What are the lines from the top of the entries through the one with "position:absolute; right:20px; top:11px;"? Write them out exactly, with no pictures.
----
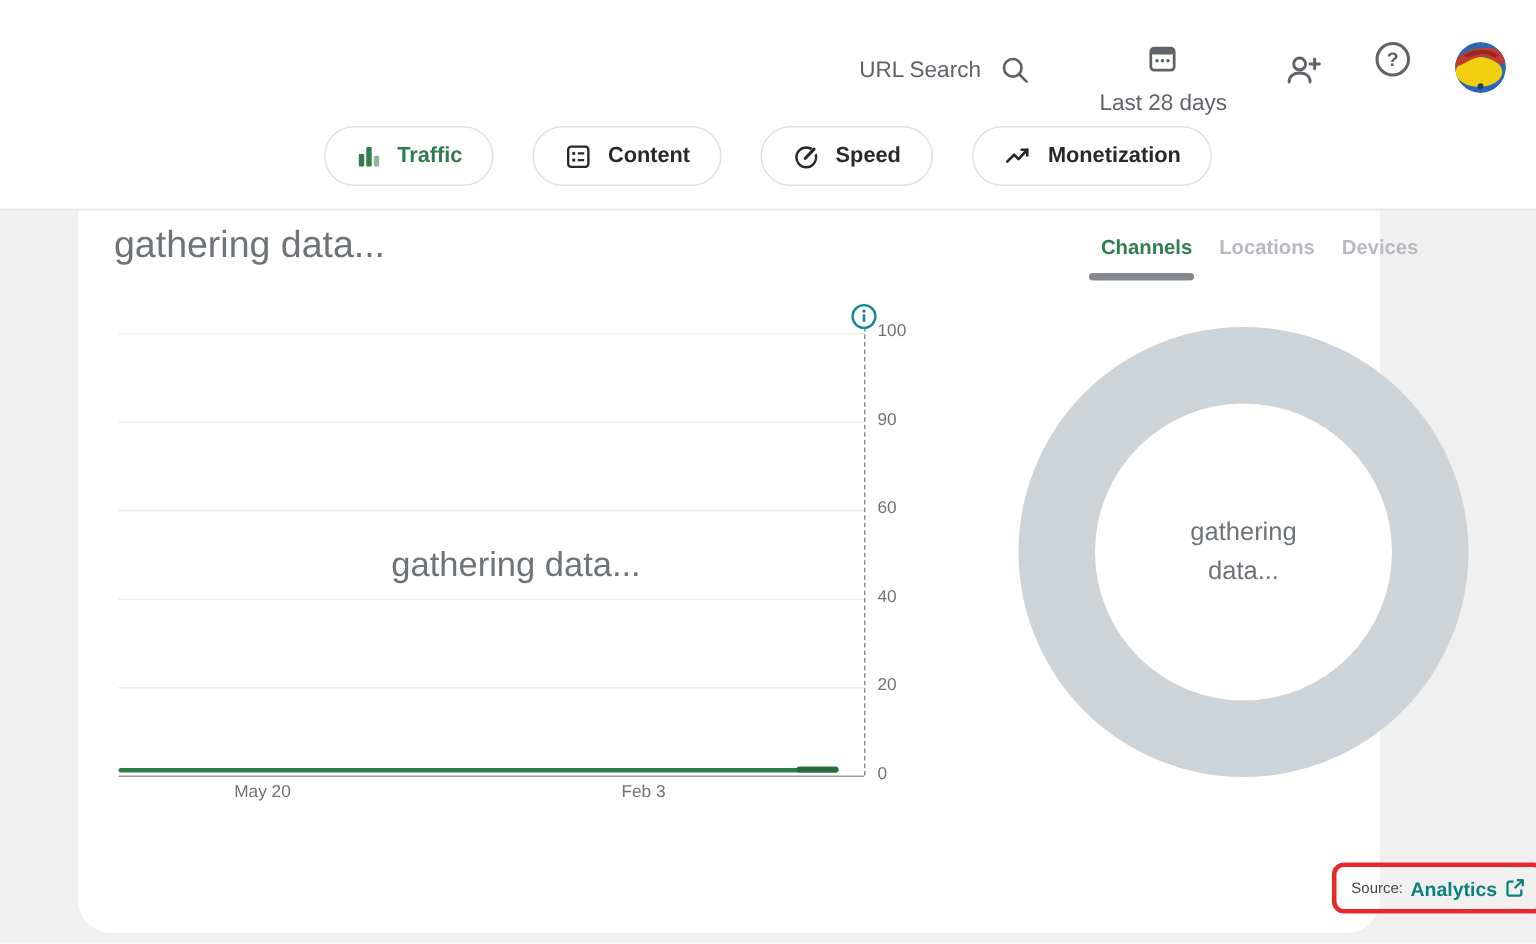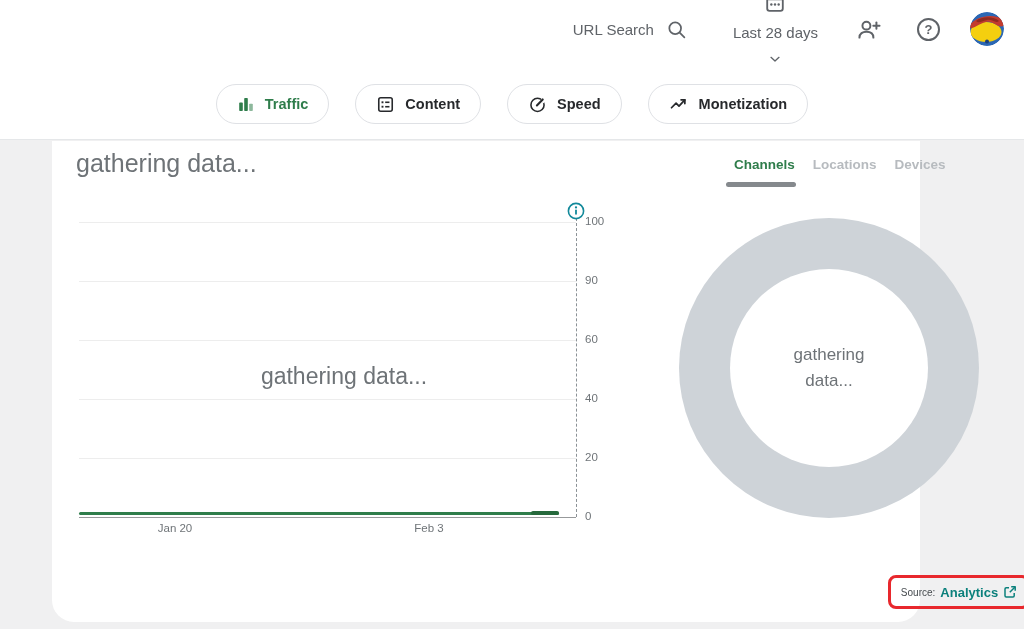--- a/index.html
+++ b/index.html
@@ -14,7 +14,7 @@
   .brand-text .b1 { font-weight:700; }
   .brand-text .b2 { font-weight:400; margin-left:7px; }
 
-  .controls { position:absolute; right:20px; top:11px; height:36px; display:flex; align-items:center; color:#5f6368; }
+  .controls { position:absolute; right:20px; top:28px; height:36px; display:flex; color:#5f6368; }
   .url-search { display:flex; align-items:center; gap:12px; cursor:pointer; }
   .ctl-label { font-size:15px; color:#5f6368; }
   .date-range { display:flex; align-items:center; gap:10px; margin-left:46px; cursor:pointer;flex-direction:column; }

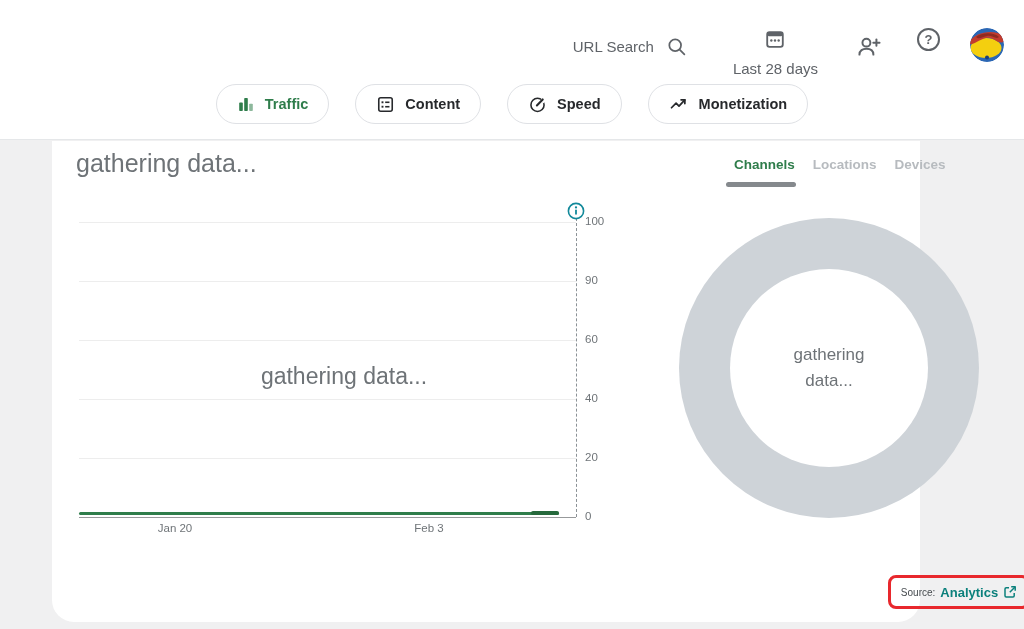--- a/index.html
+++ b/index.html
@@ -210,7 +210,7 @@
     <div class="ytick" style="top:310px">20</div>
     <div class="ytick" style="top:369px">0</div>
 
-    <div class="xtick" style="left:93px">Jan 20</div>
+    <div class="xtick" style="left:93px">May 20</div>
     <div class="xtick" style="left:347px">Feb 3</div>
 
     <div class="chart-placeholder">gathering data...</div>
----
§ REPLY TO THE TASK
--- a/index.html
+++ b/index.html
@@ -14,7 +14,7 @@
   .brand-text .b1 { font-weight:700; }
   .brand-text .b2 { font-weight:400; margin-left:7px; }
 
-  .controls { position:absolute; right:20px; top:11px; height:36px; display:flex; align-items:center; color:#5f6368; }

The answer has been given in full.